Since the publication of Origin, a wide variety of opinions had been put forward on whether the theory had implications towards human society. One of these, later known as Social Darwinism, has been attributed to Herbert Spencer's writings before publication of Origin, and argued that society would naturally sort itself out, and that the more "fit" individuals would rise to positions of higher prominence, while the less "fit" would succumb to poverty and disease. On this interpretation, Spencer alleged that government-run social programmes and charity hinder the "natural" stratification of the populace. But while Spencer did first introduce the phrase "survival of the fittest" in 1864, he always vigorously denied this interpretation of his works, arguing that the natural course of social evolution is toward greater altruism, and that the good done by charity and giving aid to the less fortunate, so long as done without coercion and in such a way as to foster independence rather than dependence, outweighs any harm done by saving the less fit. In any case, Spencer was primarily a Lamarckian evolutionist; hence, fitness could be acquired in a single generation and thus in no way did "survival of the fittest" as a tenet of Darwinian evolution predate it.

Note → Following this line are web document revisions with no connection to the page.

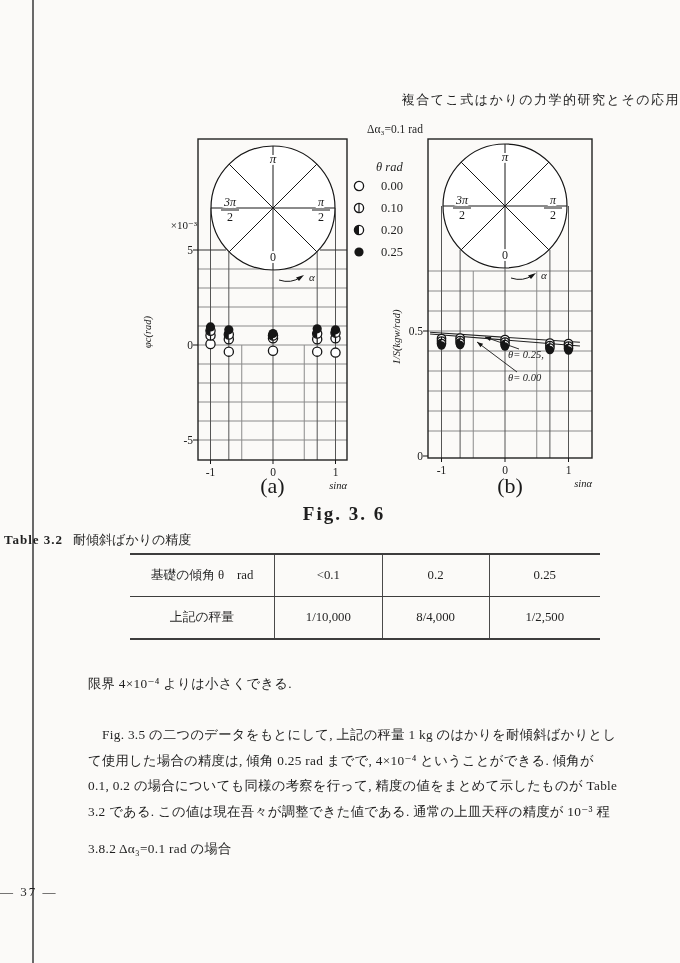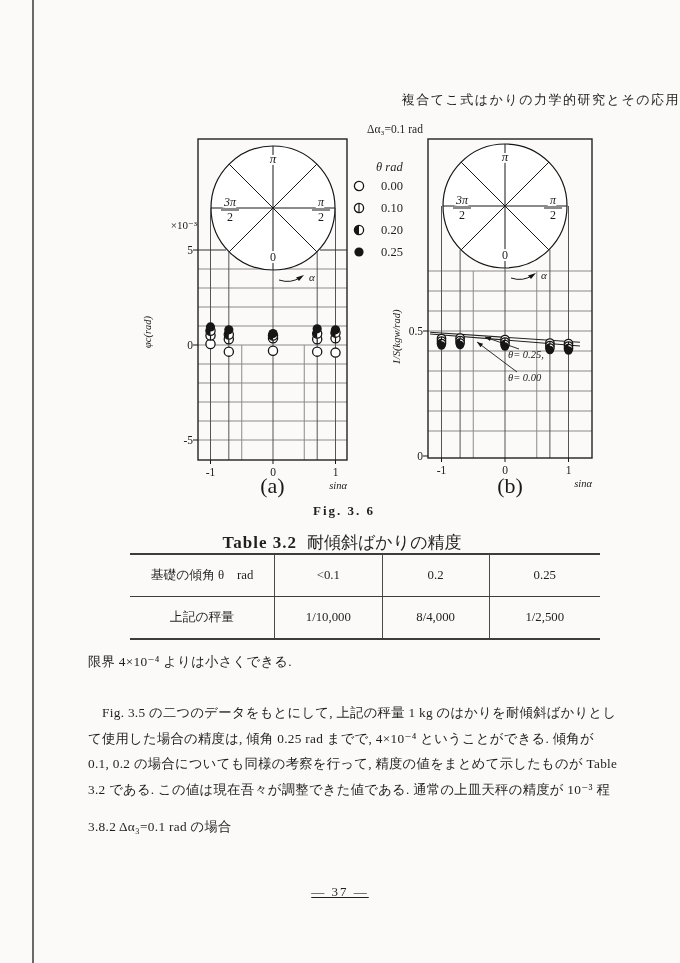--- a/index.html
+++ b/index.html
@@ -20,7 +20,7 @@
   .legend-row{display:flex;height:22px;}
   .legend-row svg{margin-right:15px;flex:0 0 auto;}
   .fig-caption{position:absolute;left:8px;right:0;top:503px;text-align:center;
-       font-weight:bold;font-size:13px;letter-spacing:2px;}
+       font-weight:bold;font-size:19px;letter-spacing:2px;}
   .table-caption{position:absolute;left:4px;right:0;top:531px;text-align:center;font-size:17px;}
   .table-caption b{margin-right:10px;letter-spacing:1px;}
   table.acc{position:absolute;left:130px;top:553px;width:470px;border-collapse:collapse;

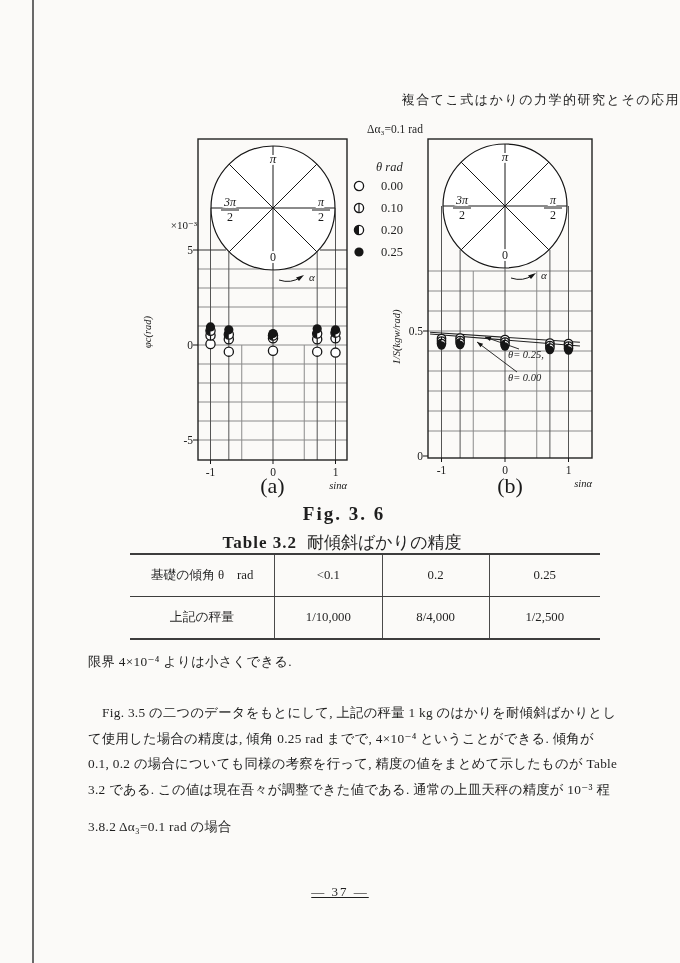--- a/index.html
+++ b/index.html
@@ -21,7 +21,7 @@
   .legend-row svg{margin-right:15px;flex:0 0 auto;}
   .fig-caption{position:absolute;left:8px;right:0;top:503px;text-align:center;
        font-weight:bold;font-size:19px;letter-spacing:2px;}
-  .table-caption{position:absolute;left:4px;right:0;top:531px;text-align:center;font-size:17px;}
+  .table-caption{position:absolute;left:4px;right:0;top:531px;text-align:left;font-size:13px;}
   .table-caption b{margin-right:10px;letter-spacing:1px;}
   table.acc{position:absolute;left:130px;top:553px;width:470px;border-collapse:collapse;
        border-top:2.5px solid #3d3d3d;border-bottom:2.5px solid #3d3d3d;font-size:12.8px;}

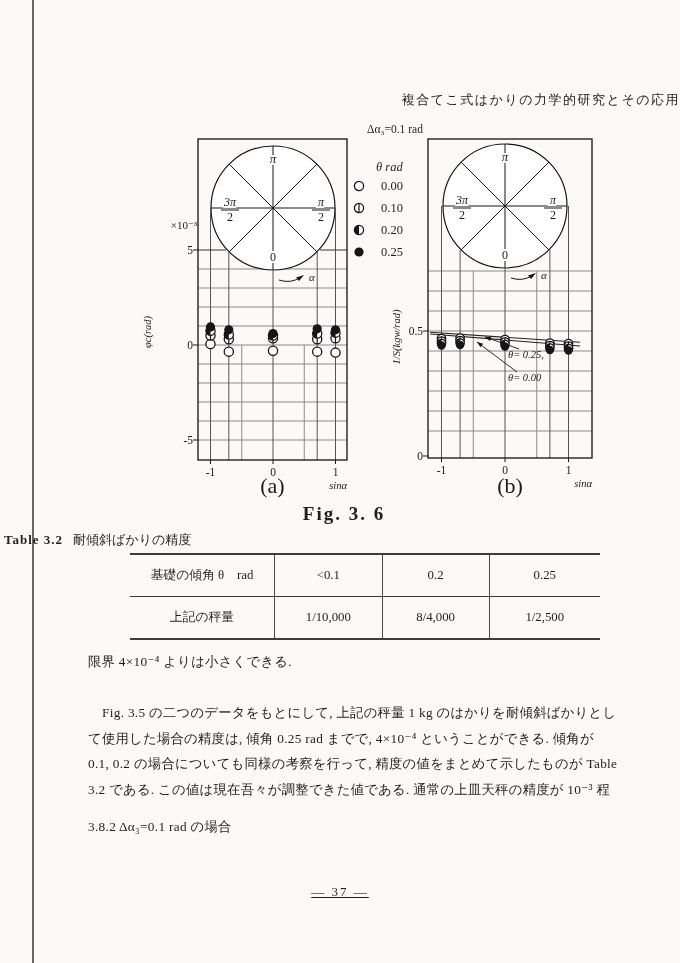--- a/index.html
+++ b/index.html
@@ -32,7 +32,7 @@
   table.acc td:nth-child(2){width:105px;}
   table.acc td:nth-child(3){width:105px;}
   table.acc td:nth-child(4){width:110px;}
-  .body-text{position:absolute;left:88px;top:649px;width:514px;font-size:13.3px;
+  .body-text{position:absolute;left:88px;top:671px;width:514px;font-size:13.3px;
        letter-spacing:.3px;}
   .line{height:25.4px;line-height:25.4px;white-space:nowrap;}
   .gap1{height:26px;} .gap2{height:12px;}

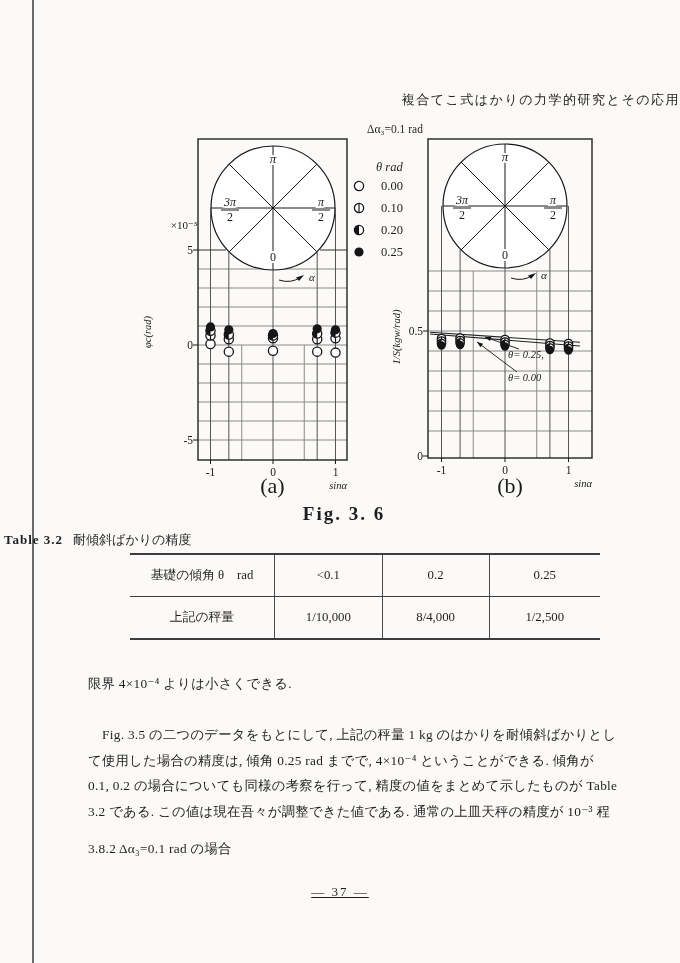--- a/index.html
+++ b/index.html
@@ -37,8 +37,8 @@
   .line{height:25.4px;line-height:25.4px;white-space:nowrap;}
   .gap1{height:26px;} .gap2{height:12px;}
   .indent{padding-left:14px;}
-  .pageno{position:absolute;left:0;right:0;top:884px;text-align:center;font-size:13px;
-       letter-spacing:2px;text-decoration:underline;}
+  .pageno{position:absolute;left:0;right:0;top:884px;font-size:13px;
+       letter-spacing:2px;}
 </style>
 </head>
 <body>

Another of these interpretations, later known as eugenics, was put forth by Darwin's cousin, Francis Galton, in 1865 and 1869. Galton argued that just as physical traits were clearly inherited among generations of people, so could be said for mental qualities (genius and talent). Galton argued that social mores needed to change so that heredity was a conscious decision, to avoid over-breeding by "less fit" members of society and the under-breeding of the "more fit" ones. In Galton's view, social institutions such as welfare and insane asylums were allowing "inferior" humans to survive and reproduce at levels faster than the more "superior" humans in respectable society, and if corrections were not soon taken, society would be awash with "inferiors." Darwin read his cousin's work with interest, and devoted sections of Descent of Man to discussion of Galton's theories. Neither Galton nor Darwin, though, advocated any eugenic policies such as those undertaken in the early 20th century, as government coercion of any form was very much against their political opinions.